President Javier Milei’s public invectives directed at political opponents and his speech at the World Economic Forum have continued to spark backlash a week later, from social media denouncements to criminal complaints. On Monday, four opposition deputies from the Peronist coalition Unión por la Patria (UxP) filed draft bills calling on Congress to condemn the president’s statements.
“This is barbaric. We are seeing the true Milei, no one can be fooled by him anymore,” Deputy Eduardo Valdés, who presented a draft bill decrying ideological persecution by the president, told the Herald.
‘A breaking point’
“Leftists sons of bitches, tremble, liberty is moving forward,” Milei wrote on January 21 in an X post in which he backed South African businessman and newly appointed U.S. government official Elon Musk after he made what appeared to be a Nazi salute at President Donald Trump’s inauguration.
“We will hunt them down to the last corner of the planet in defense of FREEDOM,” Milei added.
In his call for fellow legislators to condemn Milei’s post, Valdés said that “it is outrageous that in a country that has suffered state terror […] a democratically elected president dares to promote this discourse of persecution against ideological opponents yet again.” Valdés posted on his X account that 47 UxP deputies have cosigned the draft bill.
While speaking at the World Economic Forum in Switzerland on January 23, the President linked the fight for gender equality and the LGBTQIA+ community — for which he used the charged anti-trans term “gender ideology” — to sexual child abuse. “In its most extreme version, gender ideology simply and plainly constitutes child abuse. They’re pedophiles,” Milei said. He also claimed that the crime of femicide meant that the law recognized a woman’s life is worth more than a man’s.
The president later doubled down in an X post, saying people were accusing him of things he “never said” and claiming to defend “people’s freedom to choose their life project” after his comments were lambasted as homophobic and misogynistic.
“Milei reached a breaking point. What can possibly come after this?” Valdés said.
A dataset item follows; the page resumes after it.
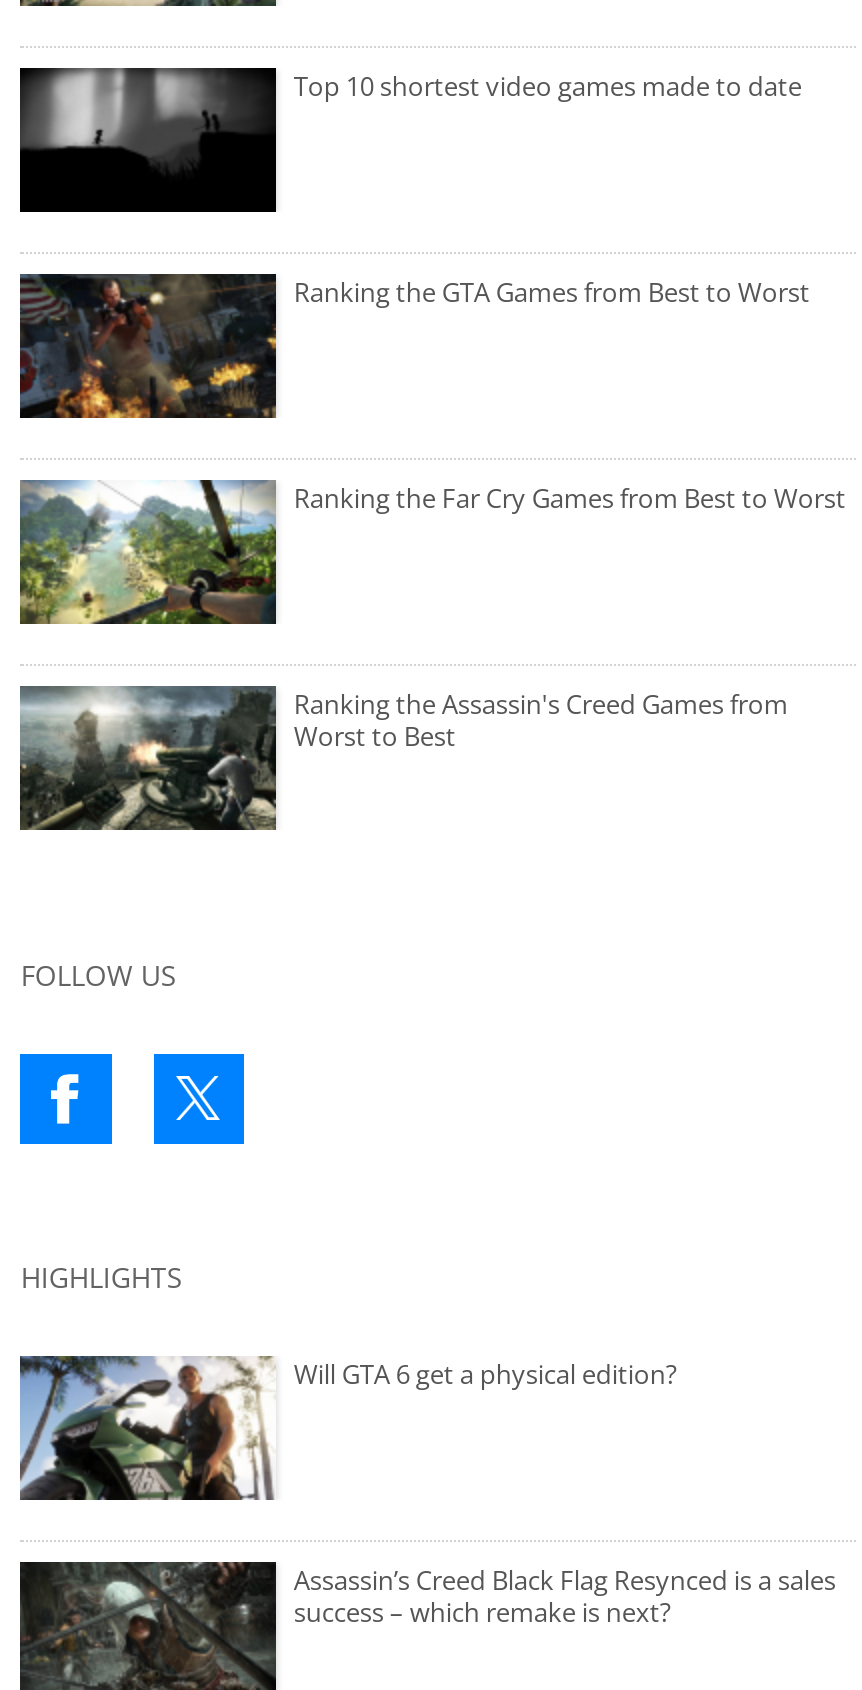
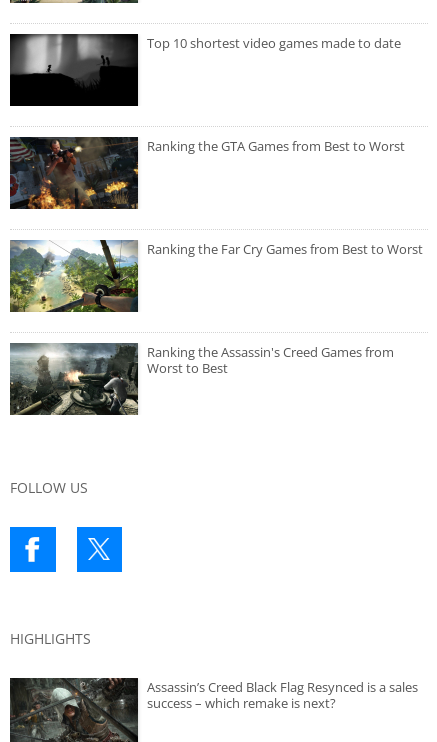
[18,1354,678,1502] [image] | Will GTA 6 get a physical edition? -> none

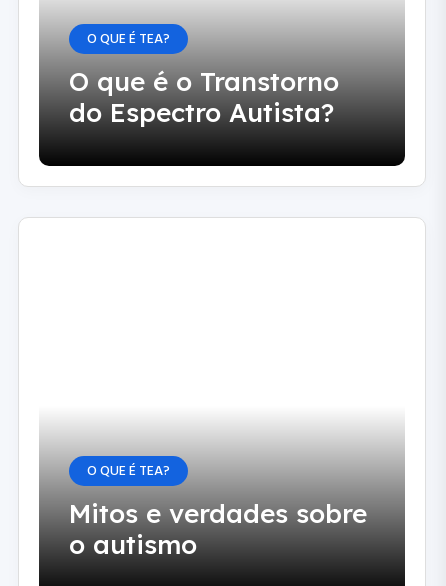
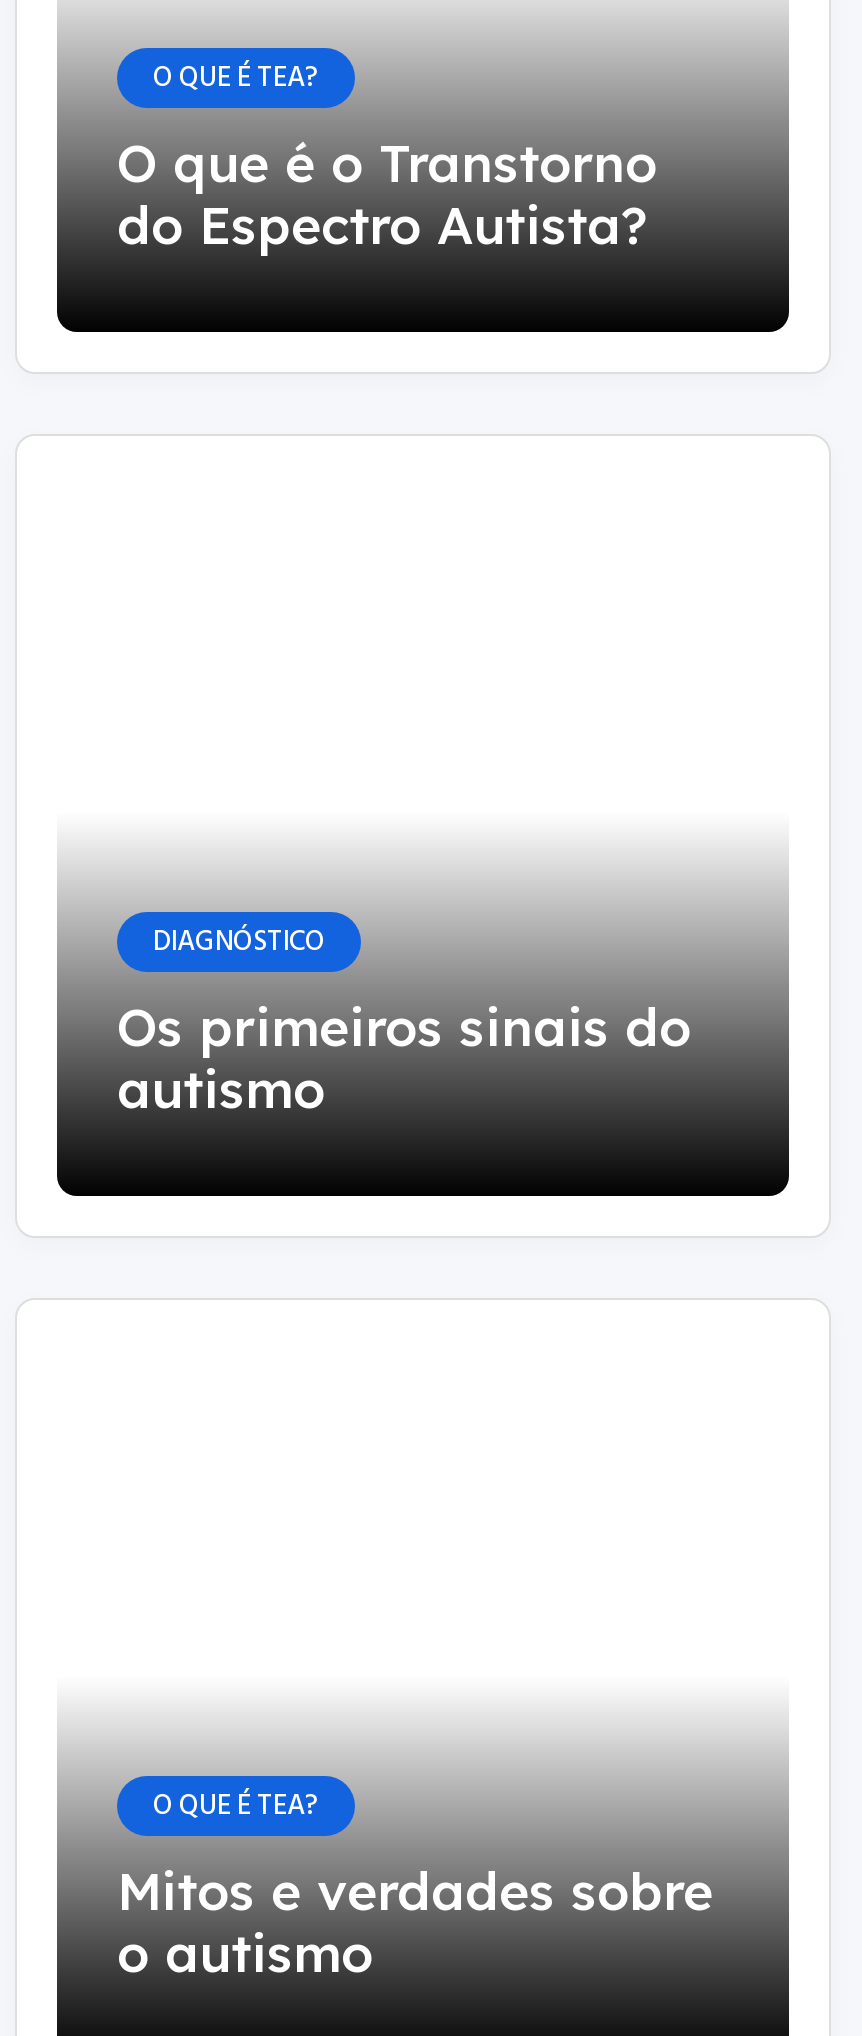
none -> [117,920,691,1122] DIAGNÓSTICO | Os primeiros sinais do | autismo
UxP Deputy Roxana Monzón also filed a draft bill condemning Milei’s Davos speech specifically, highlighting choice selections from the speech, including anti-immigrant statements. She wrote that they were “violent, aggressive, offensive, antidemocratic, stigmatizing and discriminatory” and went against Argentina’s active defense of human rights on the world stage.
Criticisms across the aisle
Some La Libertad Avanza allies also criticized Milei’s controversial comments from last week. Unión Cívica Radical, a party that belongs to the so-called “friendly opposition,” called his statements “abhorrent” and demanded the president stop “aggravating those who think differently” and “spreading fake news.”
“It’s time for the president to leave behind his imaginary wars and desire for international leadership and return to the country to fulfill the role he was voted to carry out,” they wrote in a statement released on Thursday while Milei was still in Switzerland.
Deputy Silvia Lospennato from the PRO party, Milei’s biggest ally in Congress, wrote in an X post on Sunday that while she defends the government’s economic measures, she also defends policies that promote diversity and equality. “That liberal, open, tolerant, and meritocratic Argentina is what I dream of for my daughters and to all those who chose the best country in the world to live in and progress.”
A PRO source told the Herald that the party did not discuss the issue and that each member expressed their ideas freely. Regarding concerns about potential setbacks on gender policies, the source said if the government attempts to make legislative changes, Congress has “enough votes to uphold policies such as the femicide law.”
Criminal complaints and protests
Socialist Deputy Esteban Paulón and the Argentine LGBT+ Federation (FALGBT, by its Spanish initials) have filed criminal complaints. The organization accused the president of “discriminatory comments, threats, and public intimidation” and also requested a “preventive habeas corpus” to protect all people who defend human rights in Argentina.
“Blaming diversity or the LGBT+ agenda for child sexual abuse […] is as absurd as saying that heterosexuality is to blame for the numerous child abuse cases in which the aggressors are, mostly, heterosexual,” FALGBT wrote in a social media statement last week.
Argentina’s LGBTQIA+ community had already gone beyond social media in response to the president’s speech, gathering in public assemblies across the country on Saturday. The largest one was in Buenos Aires, in Parque Lezama, with an estimated 8,000 attendees. A popular vote in those countrywide assemblies decided to carry out a federal anti-fascist, anti-racist pride march on Saturday, February 1.
Celebrities such as singers Lali Espósito, Cazzu, and Natalie Pérez, journalist and presenter Diana Zurco, child entertainer Diego Topa, and TV host Flor de la Ve questioned Milei’s statements and called on people to join the march.